*** Opening of RECORDED DATA ***
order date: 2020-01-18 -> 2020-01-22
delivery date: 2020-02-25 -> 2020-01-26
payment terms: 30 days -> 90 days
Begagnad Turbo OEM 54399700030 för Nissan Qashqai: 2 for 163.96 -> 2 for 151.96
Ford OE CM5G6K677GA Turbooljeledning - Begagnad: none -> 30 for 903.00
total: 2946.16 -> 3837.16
*** Close of RECORDED DATA ***
■ **WORK INSTRUCTION**
Reproduce the listing above exactly, but only from its first line through the line holding "Begagnad Turbo OEM"; both of those lines are included.

■ **SOLUTION TO THIS TASK**
order date: 2020-01-18 -> 2020-01-22
delivery date: 2020-02-25 -> 2020-01-26
payment terms: 30 days -> 90 days
Begagnad Turbo OEM 54399700030 för Nissan Qashqai: 2 for 163.96 -> 2 for 151.96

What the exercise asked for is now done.